● **Task statement**
Go through the listing that follows and report the number of lines with the string "各分行业就指委" in them, nothing more.

● **Given records**
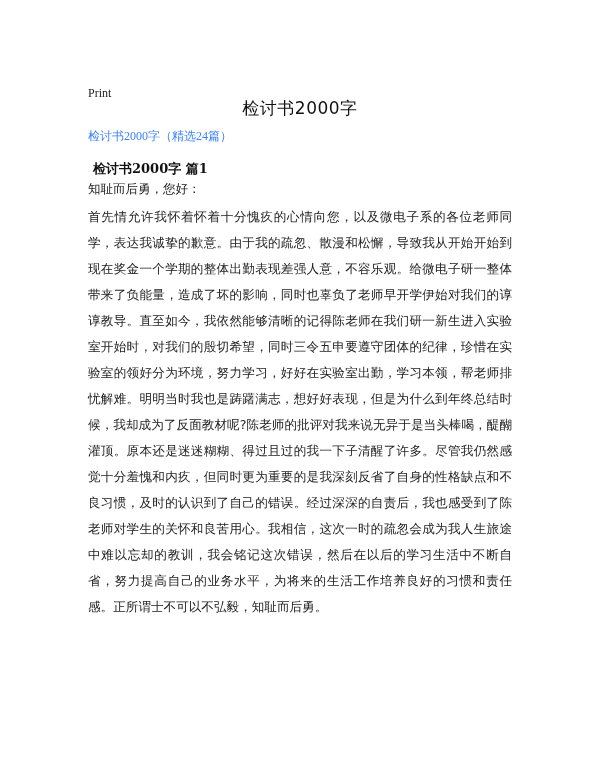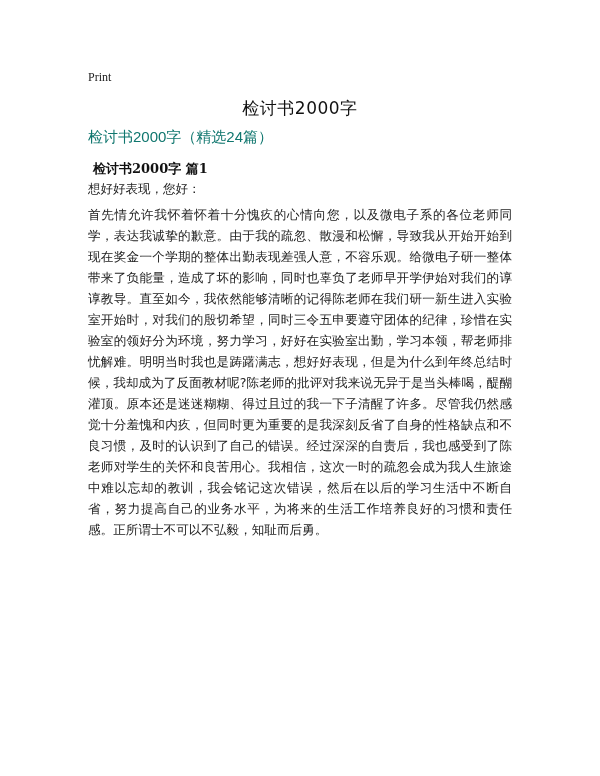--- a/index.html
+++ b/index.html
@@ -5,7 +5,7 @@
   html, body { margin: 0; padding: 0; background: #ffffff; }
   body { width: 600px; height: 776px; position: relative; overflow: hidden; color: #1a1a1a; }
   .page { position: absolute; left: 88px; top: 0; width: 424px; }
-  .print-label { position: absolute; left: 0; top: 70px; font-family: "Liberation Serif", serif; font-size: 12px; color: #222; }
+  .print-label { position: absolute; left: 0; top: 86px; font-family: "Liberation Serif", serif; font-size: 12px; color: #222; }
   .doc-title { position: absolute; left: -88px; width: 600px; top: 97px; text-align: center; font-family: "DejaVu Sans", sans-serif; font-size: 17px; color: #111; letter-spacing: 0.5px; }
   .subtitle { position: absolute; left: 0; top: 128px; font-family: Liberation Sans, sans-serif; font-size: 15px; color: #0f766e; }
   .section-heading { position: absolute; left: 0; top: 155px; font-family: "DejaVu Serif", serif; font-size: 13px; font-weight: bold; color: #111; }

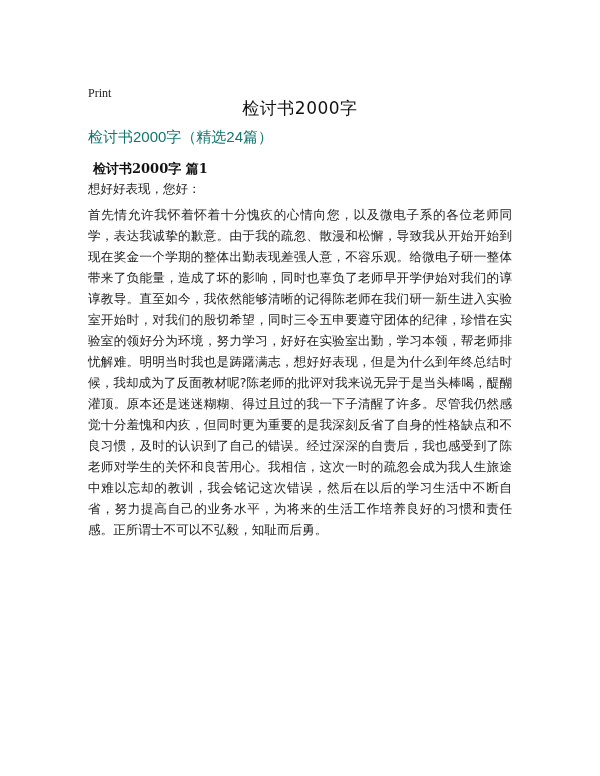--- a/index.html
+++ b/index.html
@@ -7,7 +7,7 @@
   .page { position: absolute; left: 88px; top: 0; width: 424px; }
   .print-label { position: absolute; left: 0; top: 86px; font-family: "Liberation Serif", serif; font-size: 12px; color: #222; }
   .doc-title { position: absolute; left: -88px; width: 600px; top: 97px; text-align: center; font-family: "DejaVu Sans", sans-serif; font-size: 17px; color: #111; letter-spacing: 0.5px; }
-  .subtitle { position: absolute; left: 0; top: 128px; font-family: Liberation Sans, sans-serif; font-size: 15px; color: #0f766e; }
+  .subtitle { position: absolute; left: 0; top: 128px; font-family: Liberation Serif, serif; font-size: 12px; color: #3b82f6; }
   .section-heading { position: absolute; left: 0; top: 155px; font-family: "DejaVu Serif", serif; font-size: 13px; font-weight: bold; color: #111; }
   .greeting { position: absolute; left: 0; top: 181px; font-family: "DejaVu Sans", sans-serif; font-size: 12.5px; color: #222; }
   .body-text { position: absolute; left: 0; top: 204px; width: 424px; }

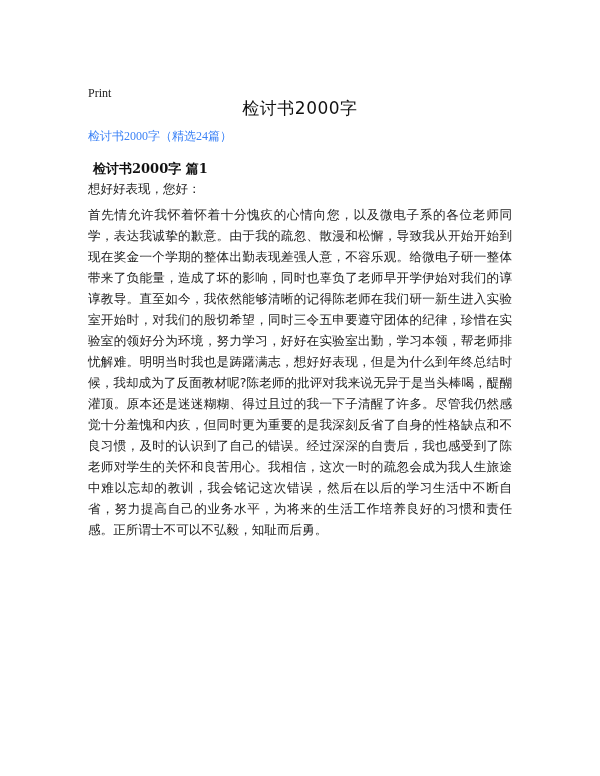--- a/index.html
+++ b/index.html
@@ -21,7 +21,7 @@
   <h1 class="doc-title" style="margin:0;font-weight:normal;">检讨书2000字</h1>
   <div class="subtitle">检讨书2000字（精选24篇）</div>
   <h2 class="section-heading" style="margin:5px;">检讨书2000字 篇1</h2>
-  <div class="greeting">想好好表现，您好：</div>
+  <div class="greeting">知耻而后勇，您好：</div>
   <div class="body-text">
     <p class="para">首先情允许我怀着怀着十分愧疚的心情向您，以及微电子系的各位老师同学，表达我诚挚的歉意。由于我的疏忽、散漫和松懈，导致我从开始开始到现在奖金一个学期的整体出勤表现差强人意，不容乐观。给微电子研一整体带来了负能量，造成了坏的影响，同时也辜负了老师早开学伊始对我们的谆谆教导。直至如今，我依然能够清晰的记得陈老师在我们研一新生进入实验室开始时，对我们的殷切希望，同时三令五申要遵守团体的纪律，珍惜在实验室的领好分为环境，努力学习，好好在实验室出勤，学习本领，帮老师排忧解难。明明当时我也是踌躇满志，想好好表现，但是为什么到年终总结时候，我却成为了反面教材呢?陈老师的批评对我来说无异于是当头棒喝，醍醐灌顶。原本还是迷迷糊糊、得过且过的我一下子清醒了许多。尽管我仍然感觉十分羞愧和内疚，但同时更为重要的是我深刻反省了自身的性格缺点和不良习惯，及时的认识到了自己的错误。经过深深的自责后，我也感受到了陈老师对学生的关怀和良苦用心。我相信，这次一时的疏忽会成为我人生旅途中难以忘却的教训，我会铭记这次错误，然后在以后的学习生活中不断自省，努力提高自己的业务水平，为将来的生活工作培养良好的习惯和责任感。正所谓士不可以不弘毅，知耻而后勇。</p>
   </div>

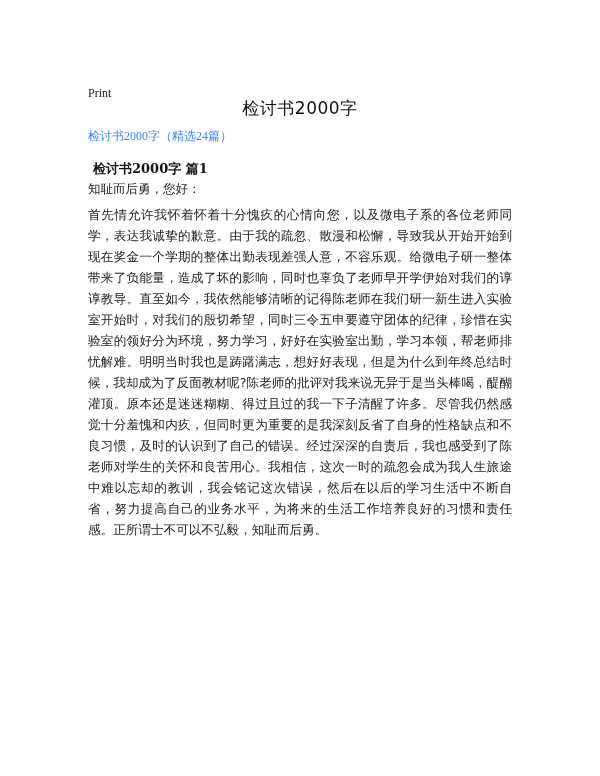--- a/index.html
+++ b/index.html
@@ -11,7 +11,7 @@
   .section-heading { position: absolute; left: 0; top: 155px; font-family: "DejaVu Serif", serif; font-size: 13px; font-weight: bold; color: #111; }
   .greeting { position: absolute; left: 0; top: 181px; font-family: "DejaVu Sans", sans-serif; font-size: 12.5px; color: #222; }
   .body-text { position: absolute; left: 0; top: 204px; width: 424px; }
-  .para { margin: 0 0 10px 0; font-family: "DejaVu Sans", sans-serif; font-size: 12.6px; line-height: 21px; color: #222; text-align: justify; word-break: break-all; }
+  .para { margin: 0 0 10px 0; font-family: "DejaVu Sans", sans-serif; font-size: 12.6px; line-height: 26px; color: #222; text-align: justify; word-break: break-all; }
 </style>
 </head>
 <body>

* * *

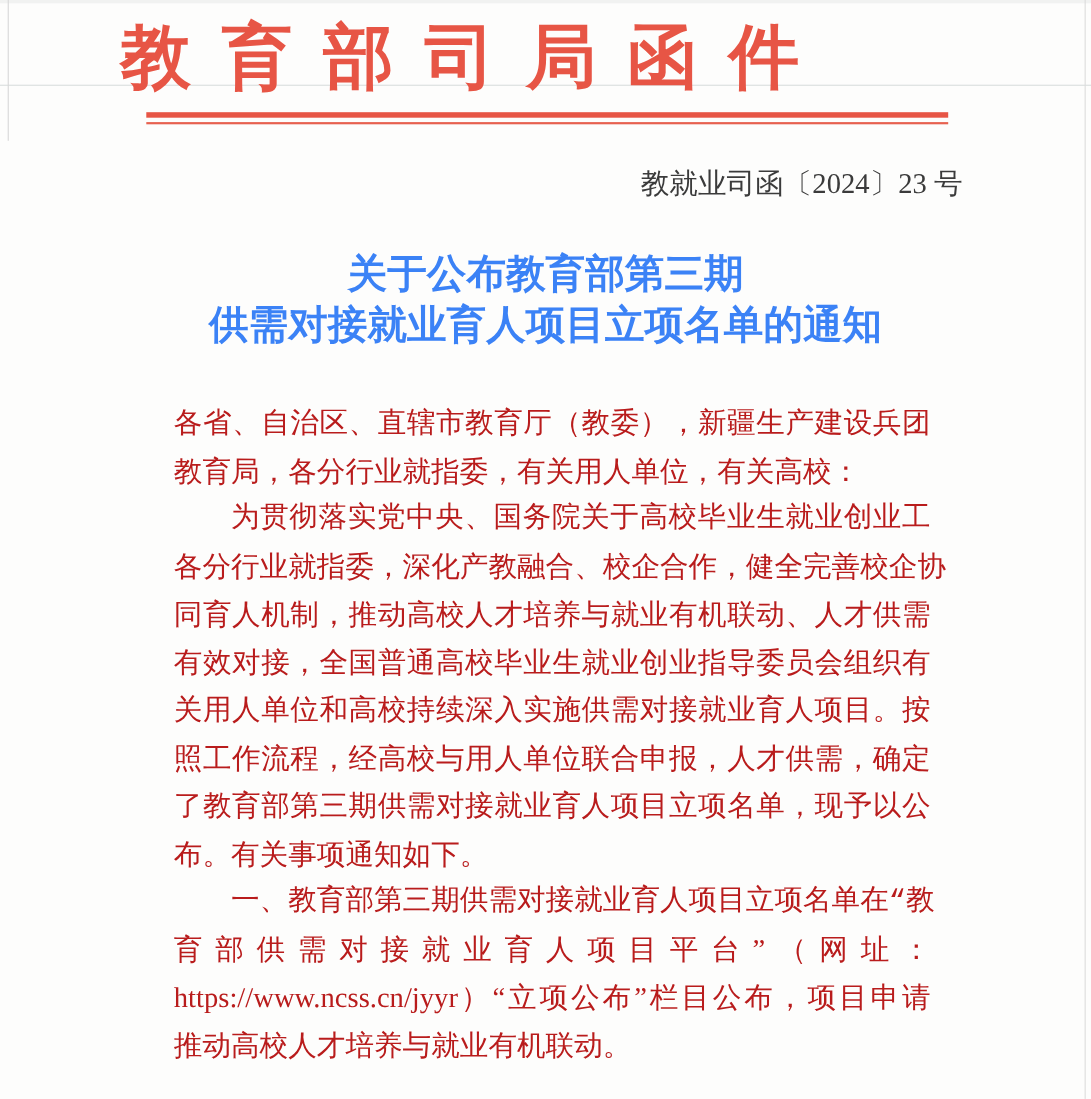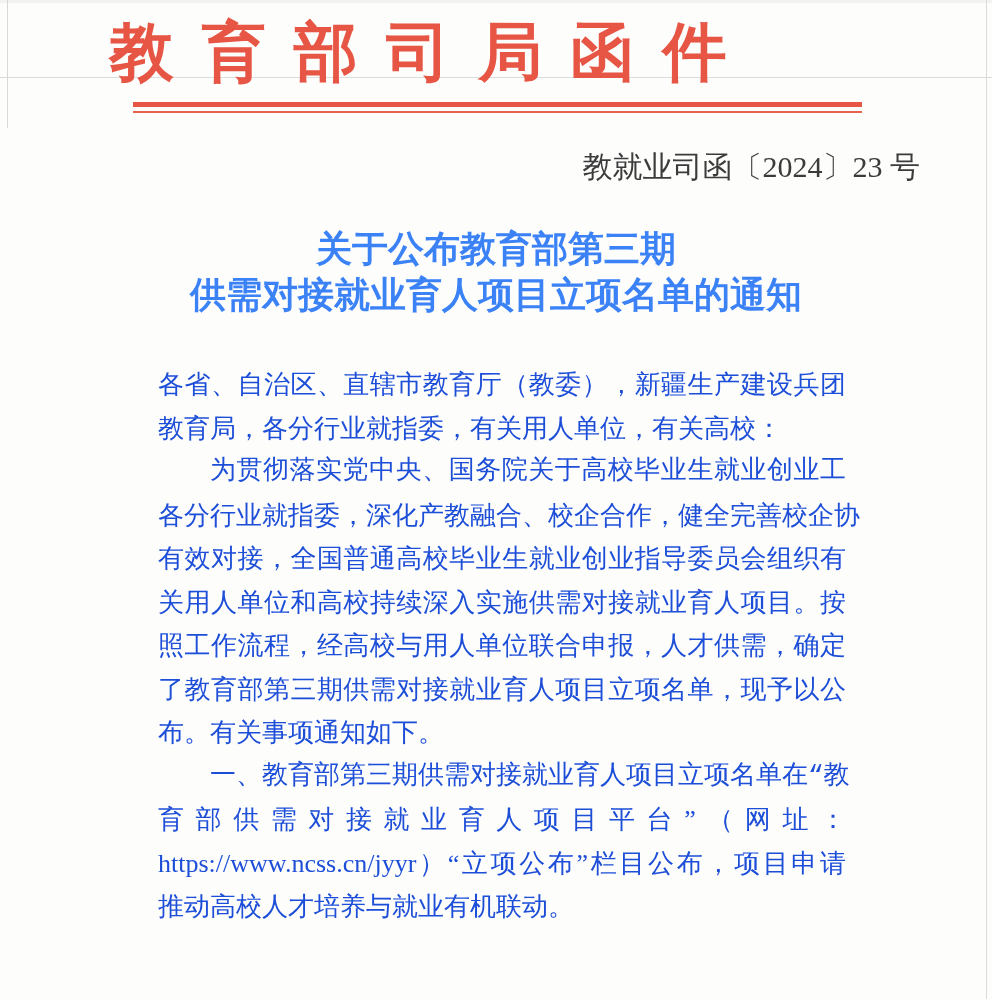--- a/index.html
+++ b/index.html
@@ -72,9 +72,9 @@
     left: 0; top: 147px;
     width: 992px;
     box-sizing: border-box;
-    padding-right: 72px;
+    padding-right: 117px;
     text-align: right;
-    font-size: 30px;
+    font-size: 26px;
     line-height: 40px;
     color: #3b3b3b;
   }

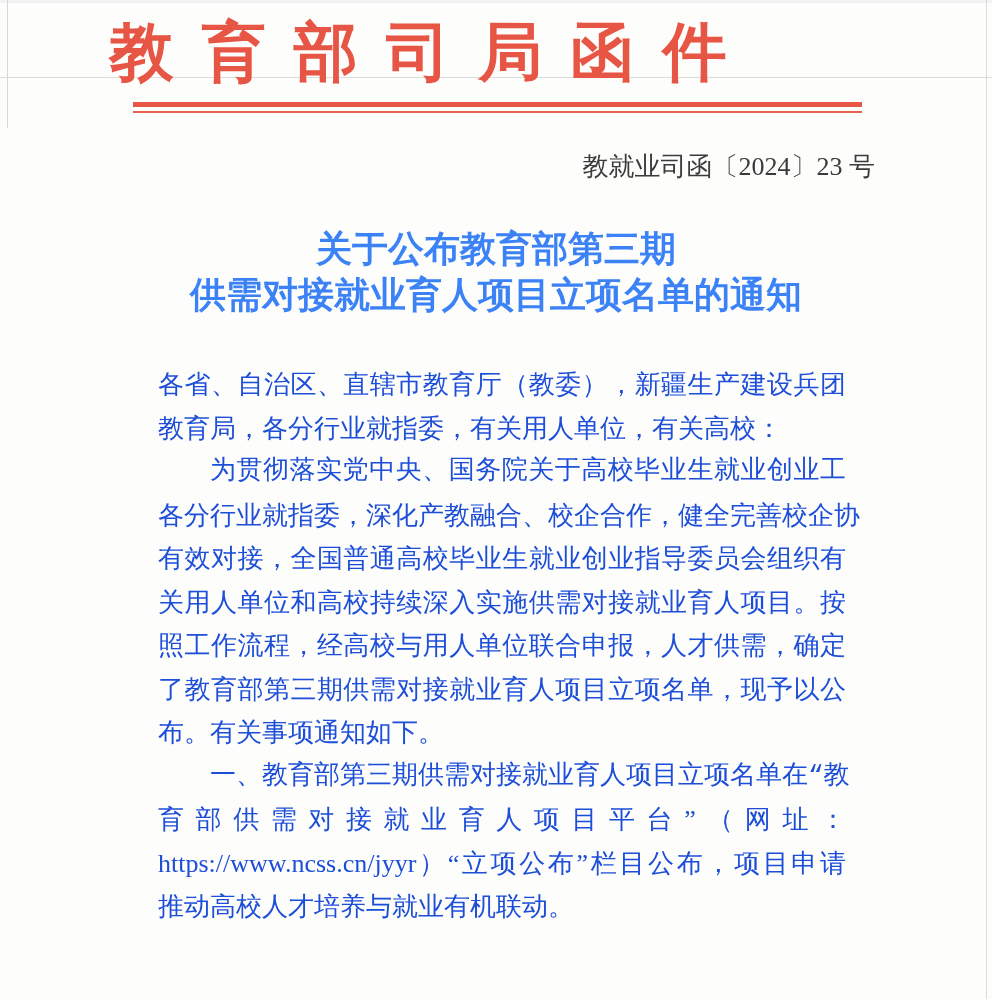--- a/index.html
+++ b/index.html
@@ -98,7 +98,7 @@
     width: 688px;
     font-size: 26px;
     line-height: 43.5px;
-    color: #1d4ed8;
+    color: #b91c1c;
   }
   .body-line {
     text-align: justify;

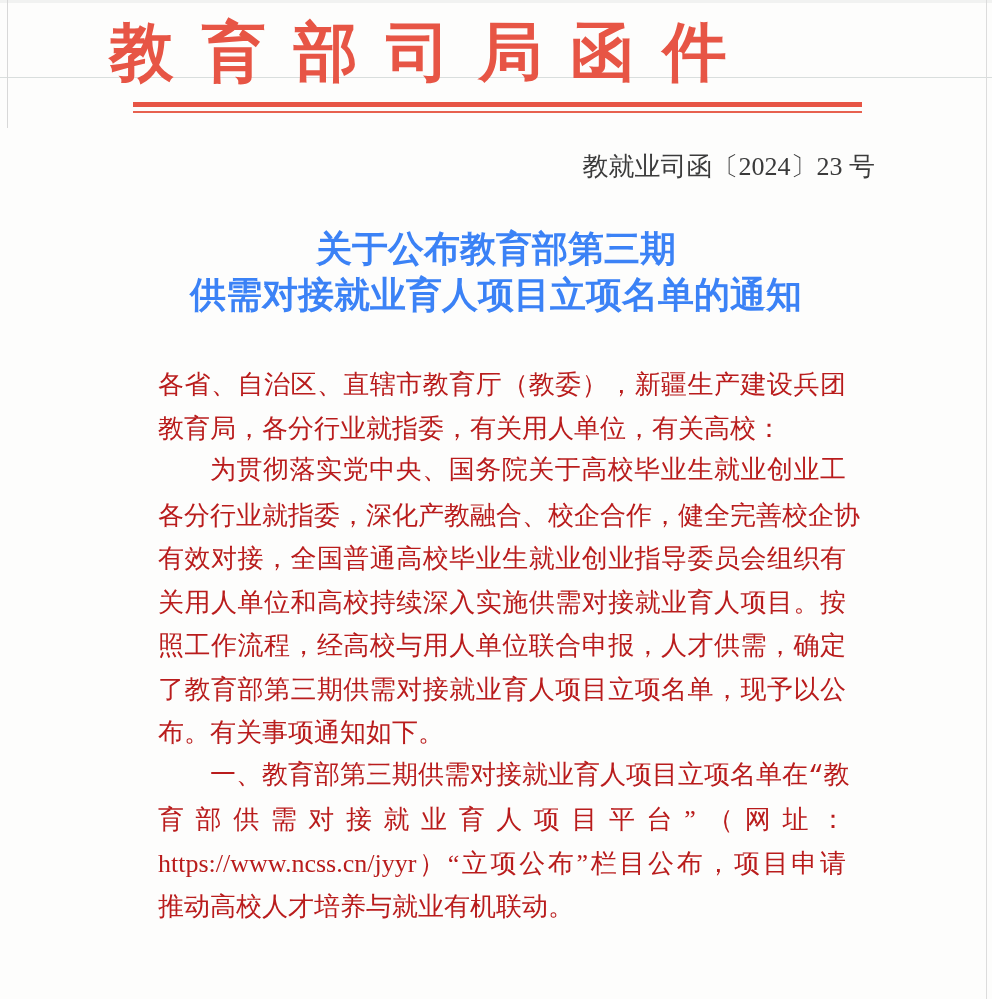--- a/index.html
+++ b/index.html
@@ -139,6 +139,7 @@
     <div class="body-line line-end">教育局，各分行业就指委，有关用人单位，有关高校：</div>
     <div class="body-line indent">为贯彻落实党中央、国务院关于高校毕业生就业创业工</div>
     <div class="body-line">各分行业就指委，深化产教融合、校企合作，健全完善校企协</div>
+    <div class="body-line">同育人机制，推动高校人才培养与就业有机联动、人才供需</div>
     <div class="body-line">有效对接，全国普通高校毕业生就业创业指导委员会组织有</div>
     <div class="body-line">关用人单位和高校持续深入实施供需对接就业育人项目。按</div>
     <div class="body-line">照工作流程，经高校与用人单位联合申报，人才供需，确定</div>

● **Problem solution**
2